Jake Hardy, a banking and finance litigator in London, told me the threshold being applied is “a good arguable case,” not a balance of probabilities as it would be in a full judgment. “The judge is not saying that her case is proven to the civil standard, just that it is arguable.”
Hardy pointed out something else: This was a “without notice hearing,” meaning OpenSea was not told that the March 10 hearing was taking place, nor did they get a say in the hearing.
If the court had proceeded to get an order in place, then that order would have provided for a second hearing, in which OpenSea would have had the opportunity to present its side of the story.
There are still open questions about the outcome. Was an order proceeded with? Did OpenSea attend the return date hearing, and is there a judgment from that?
I am told by a source, whose name I won’t reveal, that OpenSea complied with the disclosure order to hand over information on the account holders. And that Osbourne subsequently voluntarily dismissed OpenSea as a defendant in the case.
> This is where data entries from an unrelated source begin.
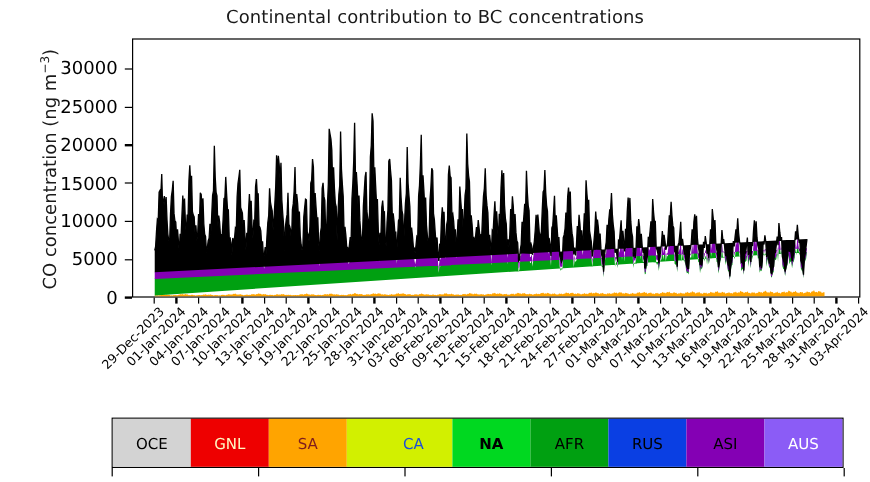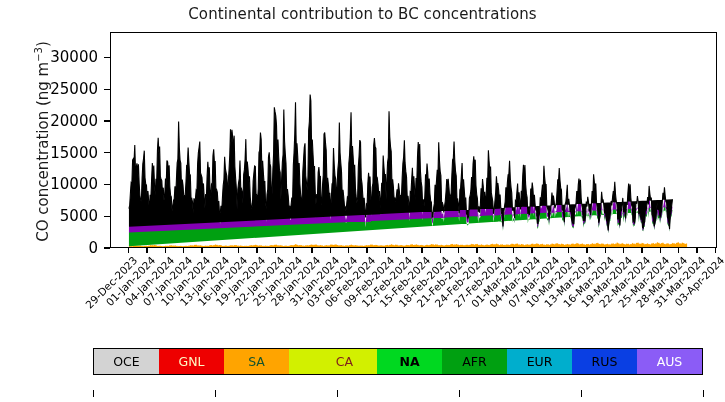--- a/index.html
+++ b/index.html
@@ -26,21 +26,21 @@
   .ytwrap{position:absolute;left:0;top:0;width:102px;height:402px;}
   .ytl{position:absolute;right:4px;font-size:15px;color:#000;
        transform:translateY(-50%);white-space:nowrap;}
 
   
   .xtick{position:absolute;width:1.3px;height:5px;background:#000;top:248px;}
   .xtl{position:absolute;top:254px;font-size:10.5px;color:#000;white-space:nowrap;
        transform-origin:left top;transform:rotate(-45deg) translate(-100%,0);}
 
   
-  .cbar{position:absolute;left:93px;top:348px;width:610px;height:27px;
+  .cbar{position:absolute;left:93px;top:348px;width:610px;height:42px;
         border:1.2px solid #000;box-sizing:border-box;display:flex;}
   .cseg{flex:1 1 0;display:flex;align-items:center;justify-content:center;
         font-size:12.5px;height:100%;}
   .cbticks{position:absolute;left:93px;top:390px;width:610px;height:8px;}
   .cbt{position:absolute;top:0;width:1.2px;height:7px;background:#000;}
 </style>
 </head>
 <body>
 
 <div id="root">
@@ -147,26 +147,26 @@
       <div class="xtl" style="left: 644.474px;">22-Mar-2024</div>
       <div class="xtl" style="left: 662.813px;">25-Mar-2024</div>
       <div class="xtl" style="left: 681.151px;">28-Mar-2024</div>
       <div class="xtl" style="left: 699.489px;">31-Mar-2024</div>
       <div class="xtl" style="left: 717.828px;">03-Apr-2024</div>
     </div>
 
   <div class="cbar" id="cbar">
       <div class="cseg" style="background: rgb(211, 211, 211); color: rgb(0, 0, 0);">OCE</div>
       <div class="cseg" style="background: rgb(238, 0, 0); color: #fef9c3;">GNL</div>
-      <div class="cseg" style="background: rgb(255, 164, 0); color: #14532d;">SA</div>
-      <div class="cseg" style="background: rgb(210, 240, 0); color: #7f1d1d; padding-left: 23px;">CA</div>
+      <div class="cseg" style="background: rgb(255, 164, 0); color: #7f1d1d;">SA</div>
+      <div class="cseg" style="background: rgb(210, 240, 0); color: #1d4ed8; padding-left: 23px;">CA</div>
       <div class="cseg" style="background: rgb(0, 216, 32); color: rgb(0, 0, 0); font-weight: bold;">NA</div>
       <div class="cseg" style="background: rgb(0, 160, 17); color: rgb(0, 0, 0);">AFR</div>
-      <div class="cseg" style="background: rgb(0, 174, 205); color: rgb(0, 0, 0);">EUR</div>
       <div class="cseg" style="background: rgb(10, 63, 227); color: rgb(0, 0, 0);">RUS</div>
+      <div class="cseg" style="background: rgb(132, 0, 180); color: rgb(0, 0, 0);">ASI</div>
       <div class="cseg" style="background: #8b5cf6; color: rgb(255, 255, 255);">AUS</div>
     </div>
   <div class="cbticks" id="cbticks">
       <div class="cbt" style="left: 0px;"></div>
       <div class="cbt" style="left: 122px;"></div>
       <div class="cbt" style="left: 244px;"></div>
       <div class="cbt" style="left: 366px;"></div>
       <div class="cbt" style="left: 488px;"></div>
       <div class="cbt" style="left: 610px;"></div>
     </div>

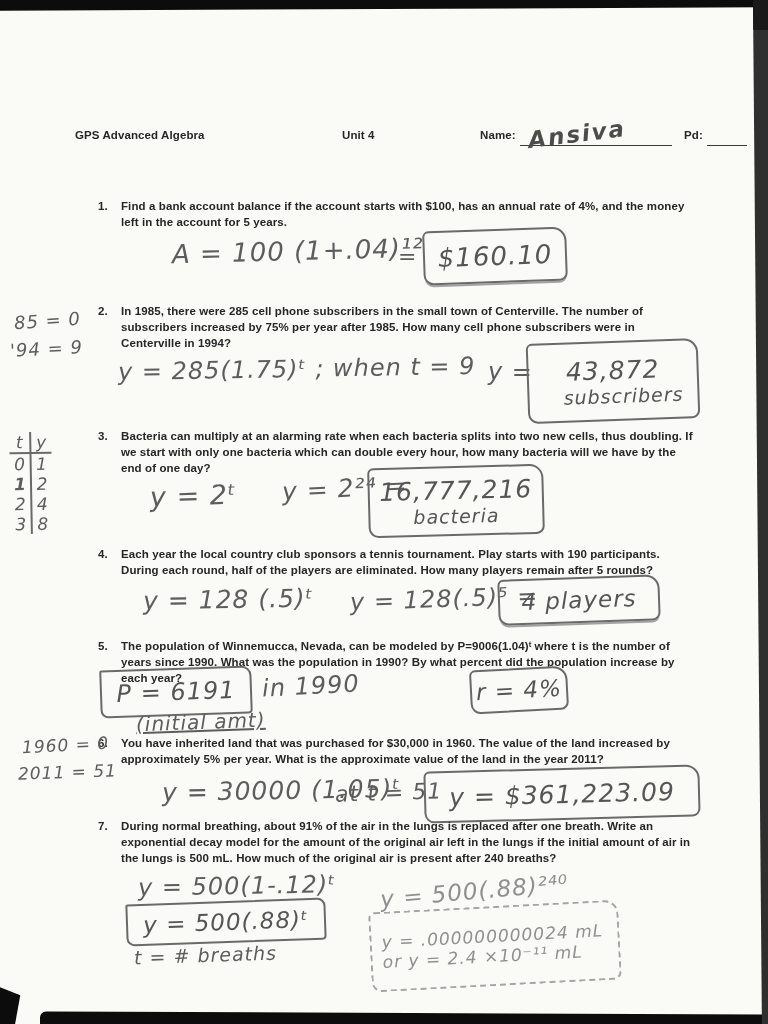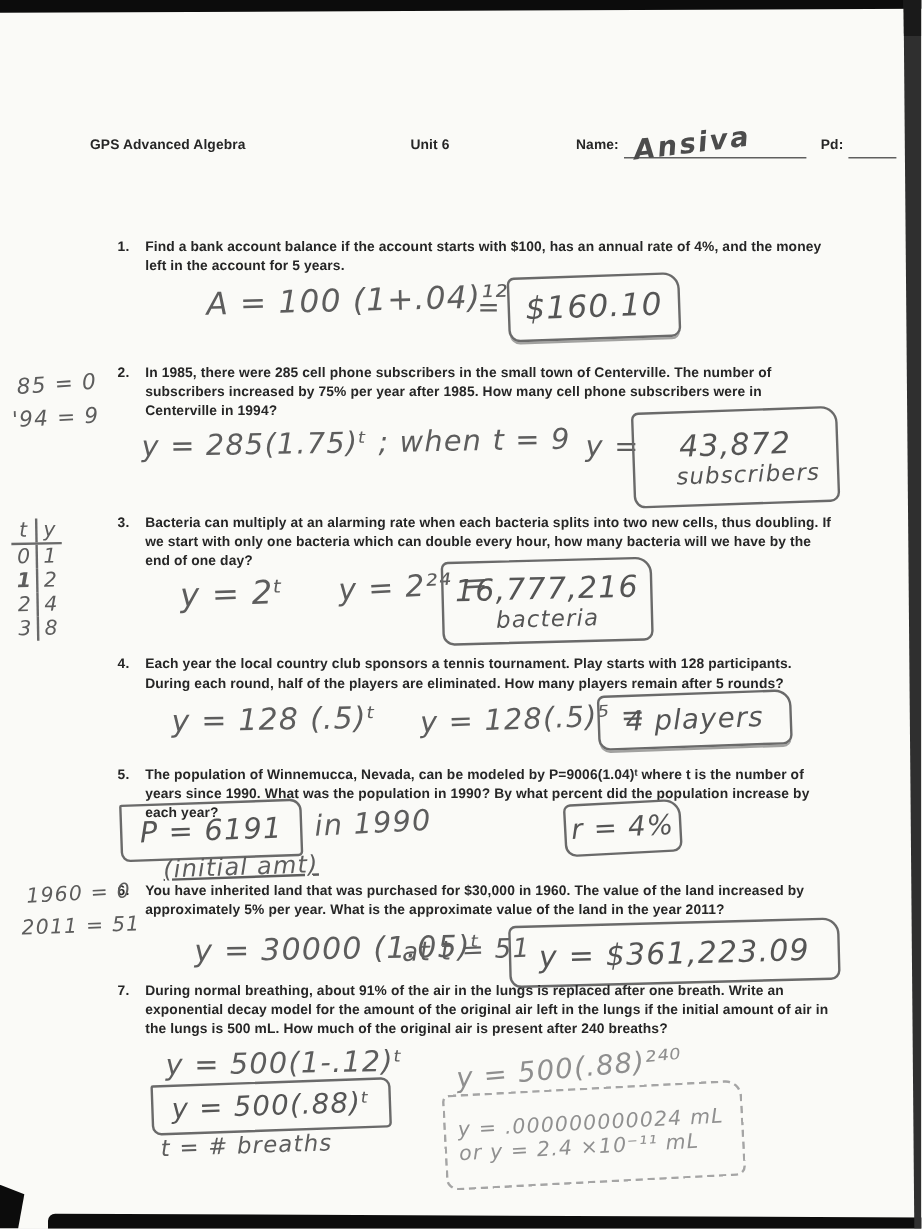--- a/index.html
+++ b/index.html
@@ -12,21 +12,21 @@
   .bar-bottom{position:absolute;left:40px;top:1013px;width:740px;height:14px;background:#0c0c0c;
               transform:rotate(0.25deg);border-radius:6px 0 0 0;}
   .wedge-bl{position:absolute;left:0;top:984px;width:26px;height:40px;background:#0c0c0c;
             clip-path:polygon(0 8%,78% 28%,58% 100%,0 100%);}
   .strip-right{position:absolute;top:0;right:0;width:16px;height:1024px;background:#2f2f2f;
                clip-path:polygon(6% 0,100% 0,100% 100%,62% 100%);}
   .strip-right:before{content:"";position:absolute;left:0;top:0;width:100%;height:30px;background:#1a1a1a;}
 
   
   .printed{color:#262626;font-weight:600;font-size:11.5px;line-height:1.38;letter-spacing:.1px;}
-  .hdr{position:absolute;top:114px;left:0;width:753px;height:26px;}
+  .hdr{position:absolute;top:128px;left:0;width:753px;height:26px;}
   .hdr .course{position:absolute;left:75px;top:0;}
   .hdr .unit{position:absolute;left:342px;top:0;}
   .hdr .namelbl{position:absolute;left:480px;top:0;}
   .hdr .nameline{position:absolute;left:520px;top:17px;width:152px;border-bottom:1.5px solid #3a3a3a;}
   .hdr .pdlbl{position:absolute;left:684px;top:0;}
   .hdr .pdline{position:absolute;left:707px;top:17px;width:40px;border-bottom:1.5px solid #3a3a3a;}
   .signature{position:absolute;left:528px;top:-9px;font-family:"DejaVu Sans",sans-serif;font-style:italic;
              font-size:23px;color:#4c4c4c;transform:rotate(-7deg);letter-spacing:2px;}
   .title{position:absolute;top:151px;left:0;width:753px;text-align:center;font-size:17.5px;font-weight:bold;color:#1e1e1e;}
 
@@ -58,21 +58,21 @@
 
 <div class="scan">
 
   <div class="bar-top"></div>
   <div class="bar-bottom"></div>
   <div class="wedge-bl"></div>
   <div class="strip-right"></div>
 
   <div class="hdr printed">
     <span class="course">GPS Advanced Algebra</span>
-    <span class="unit">Unit 6</span>
+    <span class="unit">Unit 4</span>
     <span class="namelbl">Name:</span>
     <span class="nameline"></span>
     <span class="signature">Ansiva</span>
     <span class="pdlbl">Pd:</span>
     <span class="pdline"></span>
   </div>
 
 
   <div class="prob printed" style="top:199px;">
     <span class="num">1.</span>
@@ -123,21 +123,21 @@
   </div>
   <div class="hw" style="left:150px;top:480px;font-size:27px;transform:rotate(-2deg);">y = 2ᵗ</div>
   <div class="hw" style="left:282px;top:474px;font-size:25px;transform:rotate(-3deg);">y = 2²⁴ =</div>
   <div class="hw-box nolift" style="left:368px;top:466px;width:172px;height:66px;font-size:25px;transform:rotate(-1.5deg);">
     <span>16,777,216</span>
     <span style="font-size:19px;">bacteria</span>
   </div>
 
   <div class="prob printed" style="top:547px;">
     <span class="num">4.</span>
-    <span class="qtext">Each year the local country club sponsors a tennis tournament.  Play starts with 128 participants.  During each round, half of the players are eliminated.  How many players remain after 5 rounds?</span>
+    <span class="qtext">Each year the local country club sponsors a tennis tournament.  Play starts with 190 participants.  During each round, half of the players are eliminated.  How many players remain after 5 rounds?</span>
   </div>
   <div class="hw" style="left:143px;top:585px;font-size:25px;transform:rotate(-1deg);">y = 128 (.5)ᵗ</div>
   <div class="hw" style="left:350px;top:585px;font-size:24px;transform:rotate(-2deg);">y = 128(.5)⁵ =</div>
   <div class="hw-box" style="left:498px;top:577px;width:158px;height:42px;font-size:23px;transform:rotate(-2deg);">4 players</div>
 
   <div class="prob printed" style="top:639px;">
     <span class="num">5.</span>
     <span class="qtext">The population of Winnemucca, Nevada, can be modeled by P=9006(1.04)ᵗ where t is the number of years since 1990. What was the population in 1990? By what percent did the population increase by each year?</span>
   </div>
   <div class="hw-box nolift" style="left:100px;top:668px;width:148px;height:44px;font-size:24px;transform:rotate(-2deg);border-radius:2px 10px 4px 8px;">P = 6191</div>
Releasing OpenSea as a defendant would have happened anyway, said Harding. They were only there as respondents to the Bankers Trust application. There are any number of ways that might have been resolved after the judgment. OpenSea could have refused to cooperate, they could have provided the information, or they could have simply said they had no information to provide.
“You just cannot tell how much benefit the Claimant got out of this judgment without more information,” he added.
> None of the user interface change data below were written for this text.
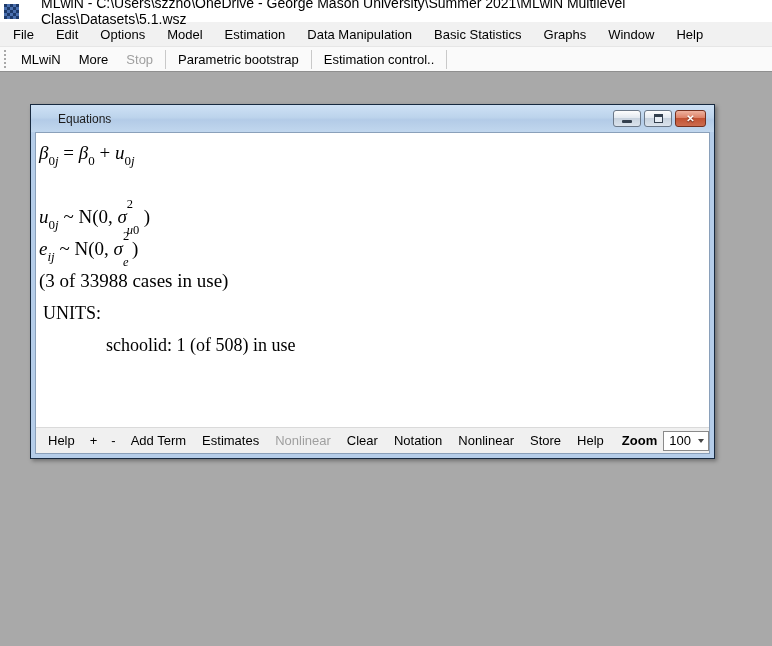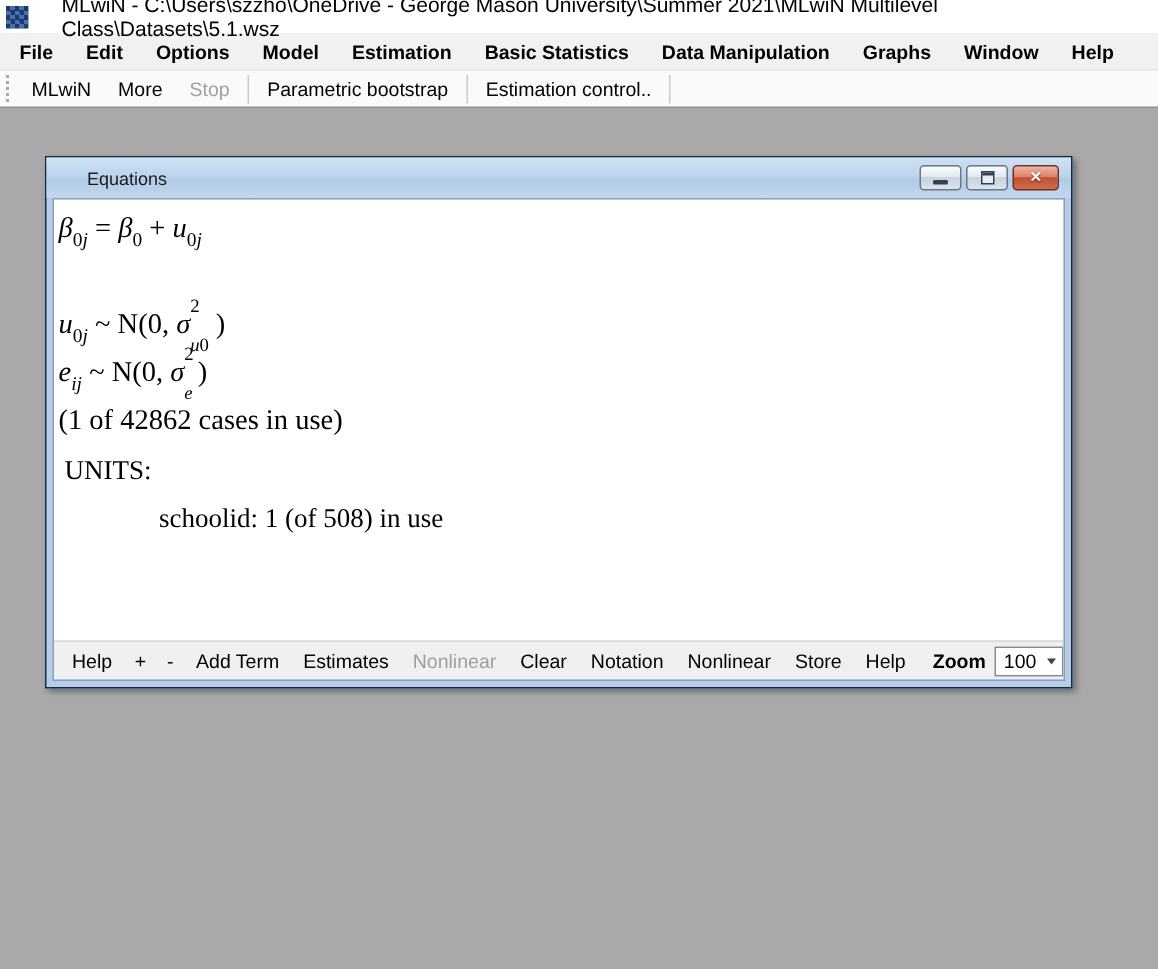--- a/index.html
+++ b/index.html
@@ -17,21 +17,21 @@
     padding-left:4px; gap:22px; font-size:14px;
   }
   .app-icon {
     width:15px; height:15px; flex:0 0 auto;
     background:
       repeating-conic-gradient(#4a6fae 0% 25%, #1d3a6b 0% 50%);
     background-size:6px 6px;
   }
   .menubar {
     height:25px; background:#f1f1f1; display:flex; align-items:stretch;
-    font-size:13px; padding-left:2px; border-bottom:1px solid #e6e6e6;font-weight:bold;
+    font-size:13px; padding-left:2px; border-bottom:1px solid #e6e6e6;
   }
   .menu-item { display:flex; align-items:center; padding:0 11px; cursor:default; }
 
   .toolbar {
     height:25px; background:#fafafa; display:flex; align-items:center;
     font-size:13px; border-bottom:1px solid #8f8f8f;
   }
   .grip { height:18px; border-left:2px dotted #a8a8a8; margin:0 6px 0 4px; }
   .tb-item { padding:0 9px; white-space:nowrap; }
   .tb-sep { width:1px; height:19px; background:#c9c9c9; margin:0 3px; }
@@ -129,24 +129,24 @@
   <div class="menu-item">
       <span>Options</span>
     </div>
   <div class="menu-item">
       <span>Model</span>
     </div>
   <div class="menu-item">
       <span>Estimation</span>
     </div>
   <div class="menu-item">
+      <span>Data Manipulation</span>
+    </div>
+  <div class="menu-item">
       <span>Basic Statistics</span>
-    </div>
-  <div class="menu-item">
-      <span>Data Manipulation</span>
     </div>
   <div class="menu-item">
       <span>Graphs</span>
     </div>
   <div class="menu-item">
       <span>Window</span>
     </div>
   <div class="menu-item">
       <span>Help</span>
     </div>
@@ -185,21 +185,21 @@
 
 
       <div class="eq-line"><span class="it">β</span><span class="sub"><span>0</span><span class="it">j</span></span><span> = </span><span class="it">β</span><span class="sub">0</span><span> + </span><span class="it">u</span><span class="sub"><span>0</span><span class="it">j</span></span></div>
 
       <div class="eq-line"></div>
 
       <div class="eq-line"><span class="it">u</span><span class="sub"><span>0</span><span class="it">j</span></span><span> ~ N(0, </span><span class="sigma-group"><span class="it">σ</span><span class="sup">2</span><span class="subr"><span class="it">u</span><span>0</span></span></span><span class="sp17"></span><span>)</span></div>
 
       <div class="eq-line"><span class="it">e</span><span class="sub it">ij</span><span> ~ N(0, </span><span class="sigma-group"><span class="it">σ</span><span class="sup">2</span><span class="subr"><span class="it">e</span></span></span><span class="sp9"></span><span>)</span></div>
 
-      <div class="eq-line">(1 of 42862 cases in use)</div>
+      <div class="eq-line">(3 of 33988 cases in use)</div>
 
       <div class="eq-line units-line">UNITS:</div>
 
       <div class="eq-line units-detail-line">schoolid: 1 (of 508) in use</div>
 
     </div>
 
     <div class="eq-bottombar">
       <div class="eqb">Help</div>
       <div class="eqb narrow">+</div>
The claims in the blog post from 36 Commercial don’t match what the judge said. NFTs are just property; the judge did not distinguish them as a special kind of property. For the purposes of this case, they just need to be property that can be owned and misappropriated.
As I noted in my story for Artnet, in the US, the IRS already considers NFTs property. NFTs have all the attributes of property, as you can transfer them to another person. It absolutely makes sense to assume NFTs are property.
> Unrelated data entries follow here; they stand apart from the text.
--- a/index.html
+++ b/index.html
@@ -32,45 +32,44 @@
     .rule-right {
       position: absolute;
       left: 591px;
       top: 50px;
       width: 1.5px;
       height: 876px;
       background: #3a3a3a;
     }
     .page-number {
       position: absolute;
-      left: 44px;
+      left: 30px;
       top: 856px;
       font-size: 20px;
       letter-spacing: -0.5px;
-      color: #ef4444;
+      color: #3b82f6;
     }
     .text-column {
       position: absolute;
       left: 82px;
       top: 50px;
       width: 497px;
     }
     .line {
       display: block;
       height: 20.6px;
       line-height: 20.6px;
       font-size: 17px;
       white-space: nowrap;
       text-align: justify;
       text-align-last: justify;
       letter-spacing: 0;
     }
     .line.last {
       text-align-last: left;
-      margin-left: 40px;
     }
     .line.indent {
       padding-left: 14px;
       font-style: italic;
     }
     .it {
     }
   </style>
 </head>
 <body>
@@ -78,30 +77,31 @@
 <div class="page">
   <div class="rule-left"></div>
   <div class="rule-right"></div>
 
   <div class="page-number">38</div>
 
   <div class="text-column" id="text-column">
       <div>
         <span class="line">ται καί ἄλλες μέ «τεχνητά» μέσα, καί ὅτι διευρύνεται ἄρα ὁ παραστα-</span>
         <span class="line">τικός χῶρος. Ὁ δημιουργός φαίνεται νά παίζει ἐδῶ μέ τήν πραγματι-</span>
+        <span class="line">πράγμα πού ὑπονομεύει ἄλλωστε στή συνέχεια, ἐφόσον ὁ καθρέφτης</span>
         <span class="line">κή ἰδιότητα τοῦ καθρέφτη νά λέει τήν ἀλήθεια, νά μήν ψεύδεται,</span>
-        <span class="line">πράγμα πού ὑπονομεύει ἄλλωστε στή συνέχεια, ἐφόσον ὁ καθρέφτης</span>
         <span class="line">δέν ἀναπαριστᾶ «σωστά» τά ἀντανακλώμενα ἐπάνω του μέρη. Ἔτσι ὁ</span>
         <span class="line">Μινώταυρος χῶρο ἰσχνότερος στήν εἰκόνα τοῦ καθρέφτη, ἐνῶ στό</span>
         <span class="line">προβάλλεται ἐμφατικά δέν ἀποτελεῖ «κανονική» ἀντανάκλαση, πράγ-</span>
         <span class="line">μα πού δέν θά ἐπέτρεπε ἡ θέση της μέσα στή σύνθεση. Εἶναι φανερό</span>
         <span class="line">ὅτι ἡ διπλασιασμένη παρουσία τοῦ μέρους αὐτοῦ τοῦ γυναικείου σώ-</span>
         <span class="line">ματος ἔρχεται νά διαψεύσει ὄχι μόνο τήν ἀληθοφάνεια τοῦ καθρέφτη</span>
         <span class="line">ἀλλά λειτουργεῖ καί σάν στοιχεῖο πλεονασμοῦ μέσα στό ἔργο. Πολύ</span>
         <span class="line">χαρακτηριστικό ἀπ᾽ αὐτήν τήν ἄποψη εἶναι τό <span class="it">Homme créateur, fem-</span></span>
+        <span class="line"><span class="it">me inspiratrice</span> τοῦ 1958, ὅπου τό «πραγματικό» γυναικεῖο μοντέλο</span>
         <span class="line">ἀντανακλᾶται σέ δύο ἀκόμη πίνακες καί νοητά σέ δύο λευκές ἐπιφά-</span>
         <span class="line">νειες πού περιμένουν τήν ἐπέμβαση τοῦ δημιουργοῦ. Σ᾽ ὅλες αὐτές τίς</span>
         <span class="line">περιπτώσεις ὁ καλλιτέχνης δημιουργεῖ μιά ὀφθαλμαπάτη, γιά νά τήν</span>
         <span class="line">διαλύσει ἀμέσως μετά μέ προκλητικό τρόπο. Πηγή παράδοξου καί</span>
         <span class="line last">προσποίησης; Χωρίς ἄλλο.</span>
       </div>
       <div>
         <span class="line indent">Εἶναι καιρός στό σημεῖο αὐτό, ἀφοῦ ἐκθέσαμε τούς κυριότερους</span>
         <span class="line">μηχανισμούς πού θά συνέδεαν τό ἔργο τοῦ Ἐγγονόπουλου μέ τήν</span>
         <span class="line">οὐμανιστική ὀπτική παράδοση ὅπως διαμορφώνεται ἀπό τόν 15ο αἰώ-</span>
NFTs are also already property in the UK, separate from the underlying asset. Fungible tokens, like bitcoin and ether, are property too. In the case of an NFT, you’ve just bought a crypto-token containing a link. I’m not sure what Muldoon’s novel claim here is.
The bigger issue — what’s missing from the discussion — is that there is no law or ruling anywhere that links NFTs to their underlying assets. Owning an NFT doesn’t automatically convey copyright, usage rights, moral rights, or any other rights whatsoever. All of that has to be spelled out separately in a written contract. Nothing about this case in the UK changes any of that.
Despite the praise she’s getting from crypto fans (her followers on LinkedIn), Muldoon’s claims about a “landmark” NFT decision are just silly nonsense.
Additional reporting from David Gerard.